Linear response in real-time

First of all compile QuantumEspresso and Yambo/Lumen. If you have problems in compilation please have a look to: compiling yambo.
The tutorial on linear response from real-time Schödinger equation is divided in 8 steps:

1) DFT calculations
In Lumen (and Yambo) all quantities are written in a basis of the Kohn-Sham(KS) eigenvalues and eigenvectors. In order to generate this basis we use a DFT code in plane wave as Abinit or QuantumEspresso(QE).
In this example we will consider a single later of hexagonal boron nitrite (hBN), the input files available here (QE_inputs or ABINIT_inputs). The first input file is a self-consistent(SCF) calculation that is used to generate the density of the system.
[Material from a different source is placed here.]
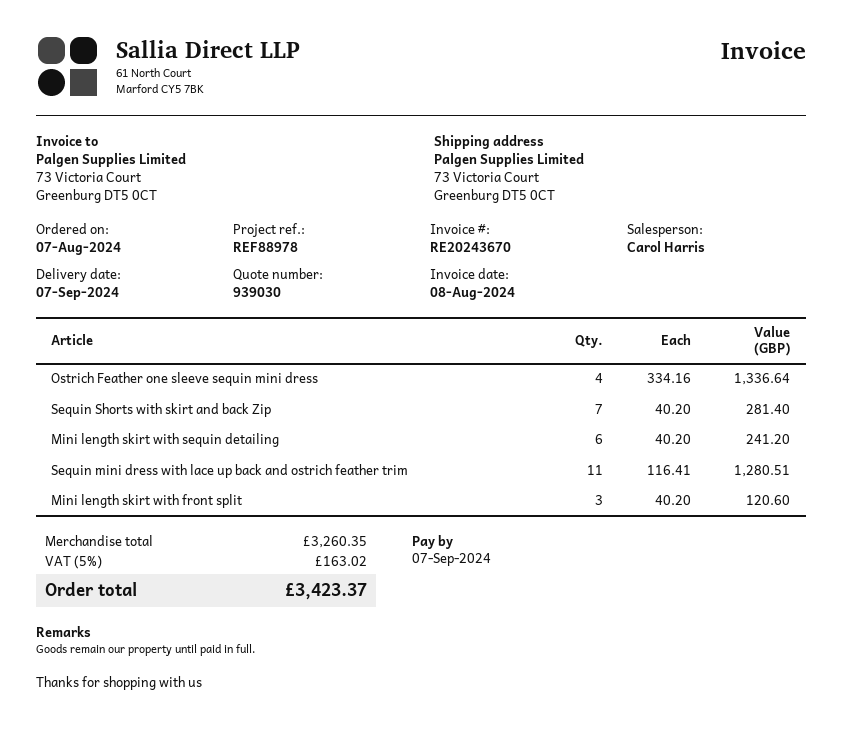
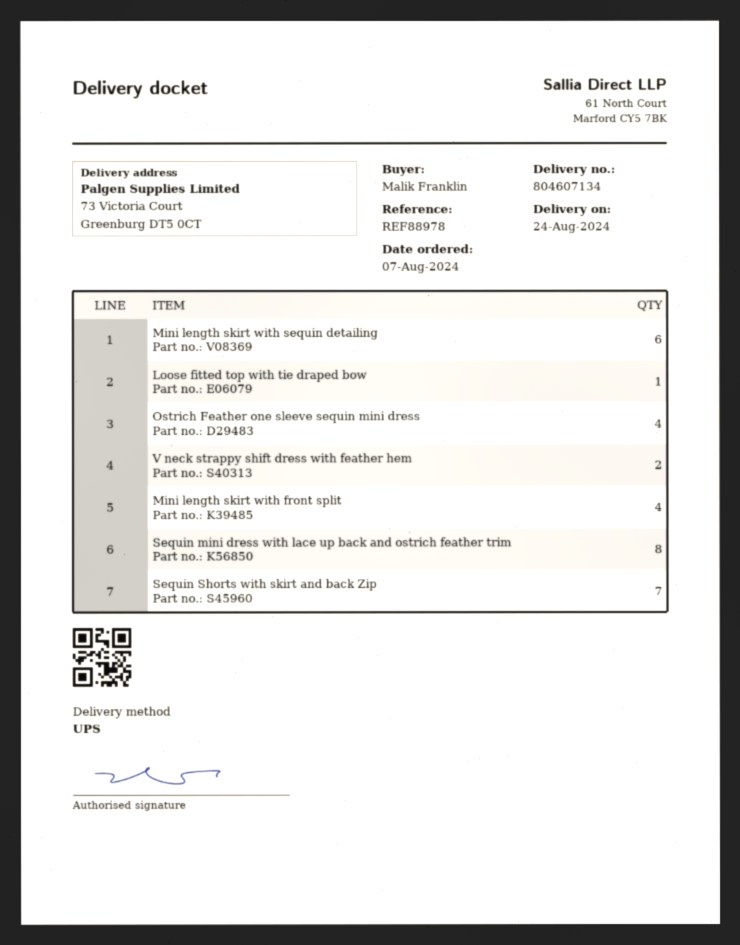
delivery date: 2024-09-07 -> 2024-08-24
Sequin mini dress with lace up back and ostrich feather trim: 11 -> 8
Mini length skirt with front split: 3 -> 4
Loose fitted top with tie draped bow: none -> 1
V neck strappy shift dress with feather hem: none -> 2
The second input file is a non-self consistent(NSCF) calculation to diagonalize the KS Hamiltonian, that depends from the density of the first run, on for a given number of bands and k-points. Notice that parameters in the NSCF calculation determine the number of k-points and the maximum number of bands that can be used in Lumen. Run these calculation with the command:

for QuantumEspresso:
pw.x -inp  > output_scf
pw.x -inp > output_nscf

for Abinit:
abinit < hBN.files > output_hBN

Notice that in the NSCF file of QuantumEspresso we use the flag force_symmorphic=.true. to exclude the non-symmorphic symmetries that are not supported by Lumen(Yambo), in Abinit the same option is activated by the flag symmorphi 0.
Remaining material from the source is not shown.